Entries shown:

━━━━━━━━━━━━━━━━

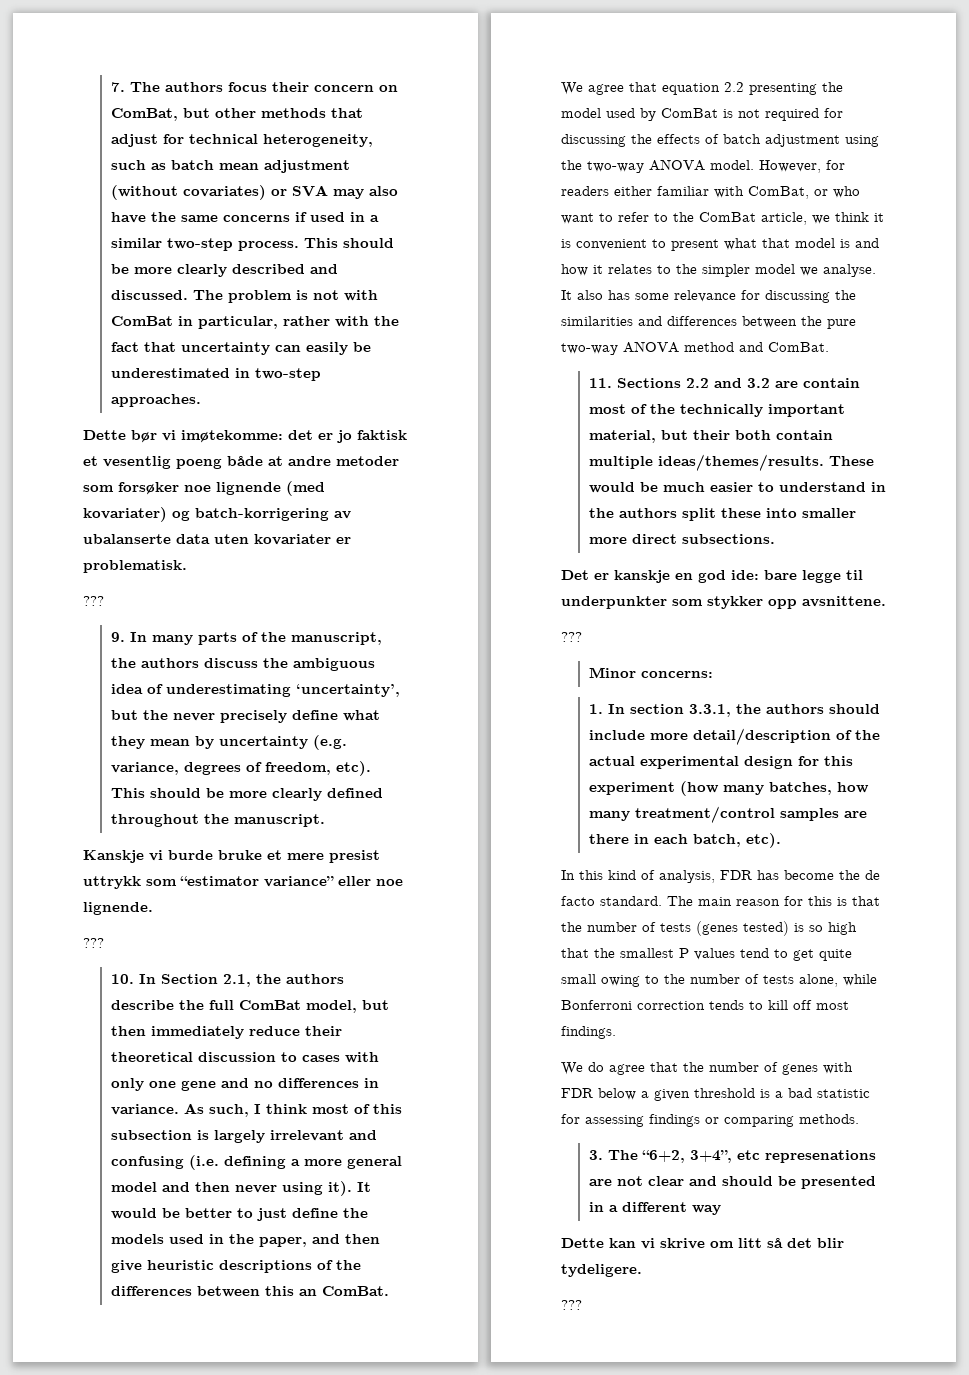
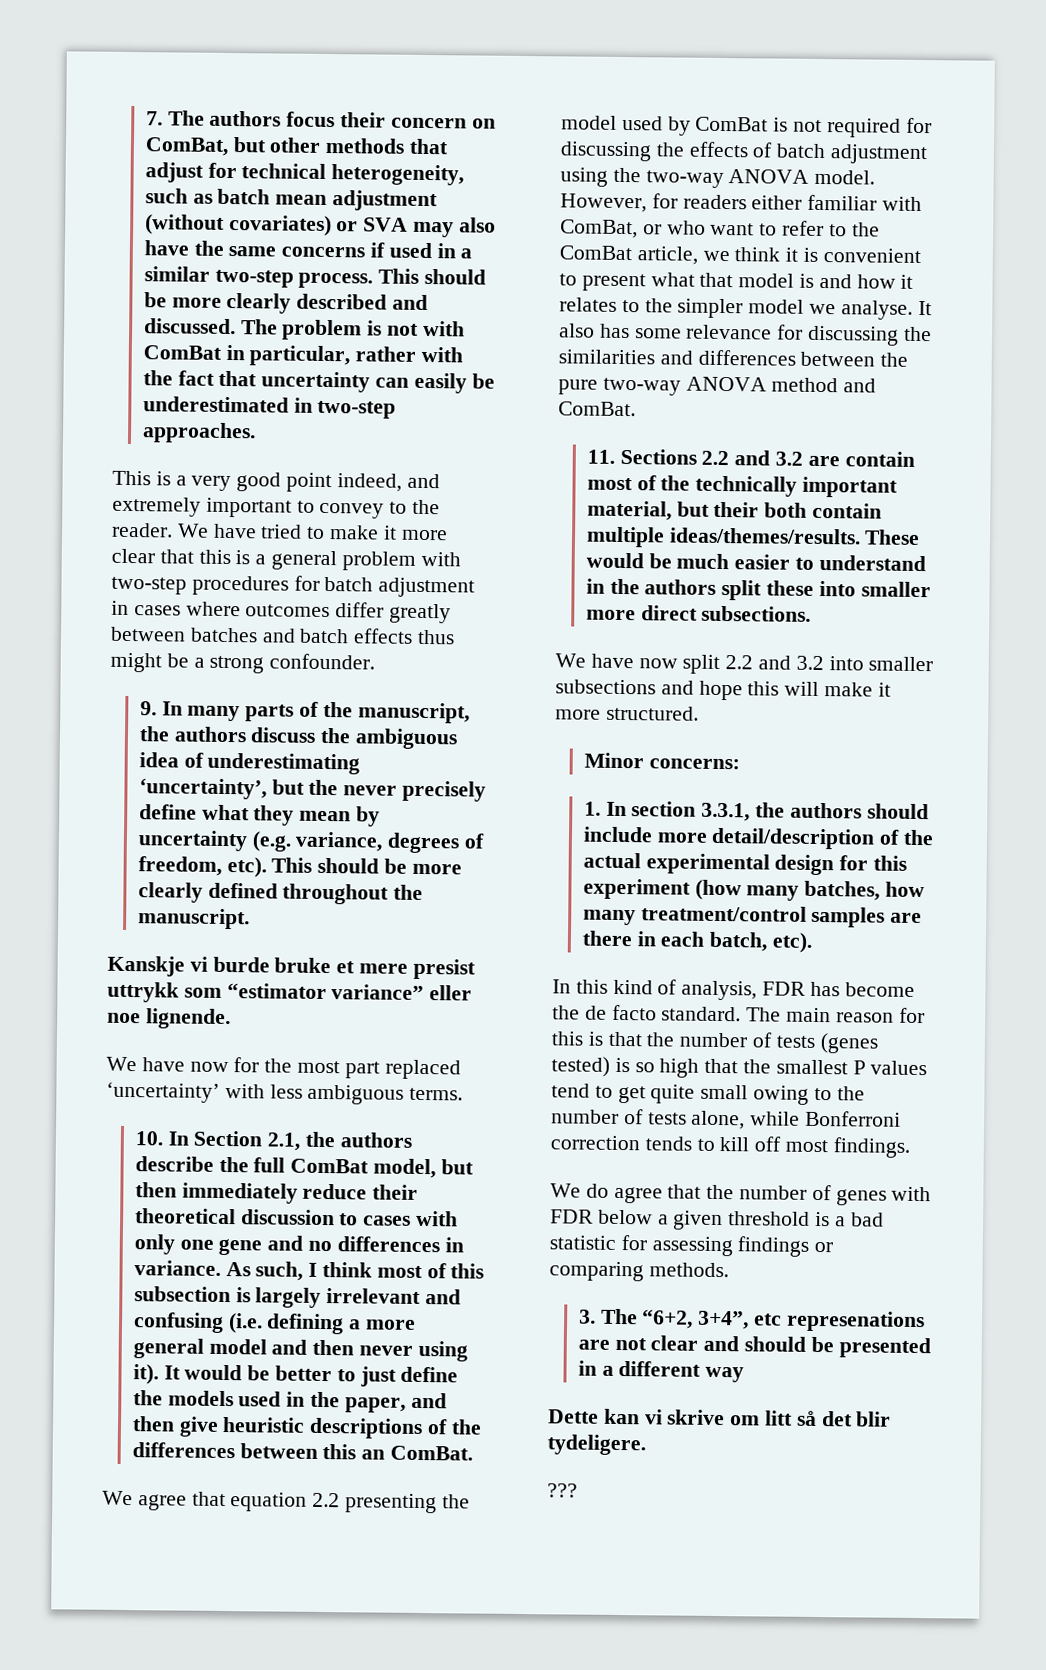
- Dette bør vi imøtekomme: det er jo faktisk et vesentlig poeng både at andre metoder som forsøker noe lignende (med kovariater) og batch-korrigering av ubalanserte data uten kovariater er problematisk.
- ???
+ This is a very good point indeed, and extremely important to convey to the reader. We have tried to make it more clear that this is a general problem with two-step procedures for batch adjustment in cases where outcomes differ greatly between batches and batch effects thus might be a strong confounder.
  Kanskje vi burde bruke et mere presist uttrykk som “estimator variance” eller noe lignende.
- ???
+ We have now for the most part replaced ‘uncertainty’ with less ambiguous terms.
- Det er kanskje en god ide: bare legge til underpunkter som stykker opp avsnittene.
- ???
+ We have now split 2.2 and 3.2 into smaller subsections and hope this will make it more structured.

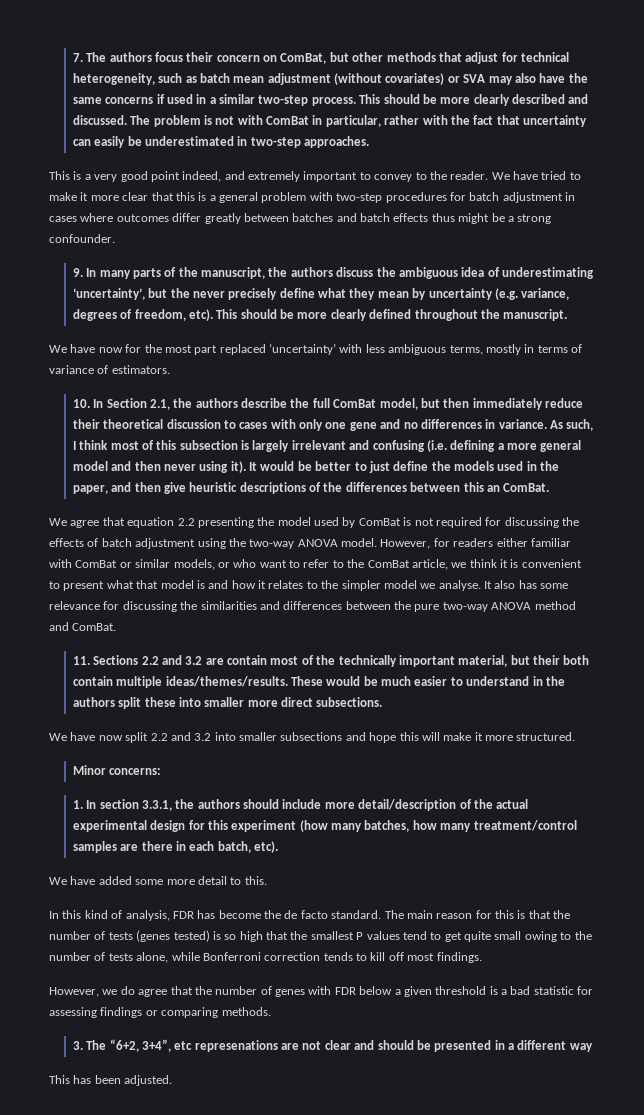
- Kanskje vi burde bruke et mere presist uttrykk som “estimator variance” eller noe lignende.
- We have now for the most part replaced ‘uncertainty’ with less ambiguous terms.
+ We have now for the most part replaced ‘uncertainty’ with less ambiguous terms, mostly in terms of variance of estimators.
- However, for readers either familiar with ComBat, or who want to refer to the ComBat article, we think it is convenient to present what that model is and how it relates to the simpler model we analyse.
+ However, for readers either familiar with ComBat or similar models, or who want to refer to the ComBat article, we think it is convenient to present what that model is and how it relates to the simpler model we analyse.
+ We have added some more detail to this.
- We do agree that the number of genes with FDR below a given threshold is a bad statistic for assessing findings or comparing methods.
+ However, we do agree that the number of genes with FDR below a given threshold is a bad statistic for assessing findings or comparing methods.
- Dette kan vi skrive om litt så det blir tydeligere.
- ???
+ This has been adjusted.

━━━━━━━━━━━━━━━━

What to do: Reproduce the data above line for line, excluding every picture.

Answer for the task:
- Dette bør vi imøtekomme: det er jo faktisk et vesentlig poeng både at andre metoder som forsøker noe lignende (med kovariater) og batch-korrigering av ubalanserte data uten kovariater er problematisk.
- ???
+ This is a very good point indeed, and extremely important to convey to the reader. We have tried to make it more clear that this is a general problem with two-step procedures for batch adjustment in cases where outcomes differ greatly between batches and batch effects thus might be a strong confounder.
  Kanskje vi burde bruke et mere presist uttrykk som “estimator variance” eller noe lignende.
- ???
+ We have now for the most part replaced ‘uncertainty’ with less ambiguous terms.
- Det er kanskje en god ide: bare legge til underpunkter som stykker opp avsnittene.
- ???
+ We have now split 2.2 and 3.2 into smaller subsections and hope this will make it more structured.

- Kanskje vi burde bruke et mere presist uttrykk som “estimator variance” eller noe lignende.
- We have now for the most part replaced ‘uncertainty’ with less ambiguous terms.
+ We have now for the most part replaced ‘uncertainty’ with less ambiguous terms, mostly in terms of variance of estimators.
- However, for readers either familiar with ComBat, or who want to refer to the ComBat article, we think it is convenient to present what that model is and how it relates to the simpler model we analyse.
+ However, for readers either familiar with ComBat or similar models, or who want to refer to the ComBat article, we think it is convenient to present what that model is and how it relates to the simpler model we analyse.
+ We have added some more detail to this.
- We do agree that the number of genes with FDR below a given threshold is a bad statistic for assessing findings or comparing methods.
+ However, we do agree that the number of genes with FDR below a given threshold is a bad statistic for assessing findings or comparing methods.
- Dette kan vi skrive om litt så det blir tydeligere.
- ???
+ This has been adjusted.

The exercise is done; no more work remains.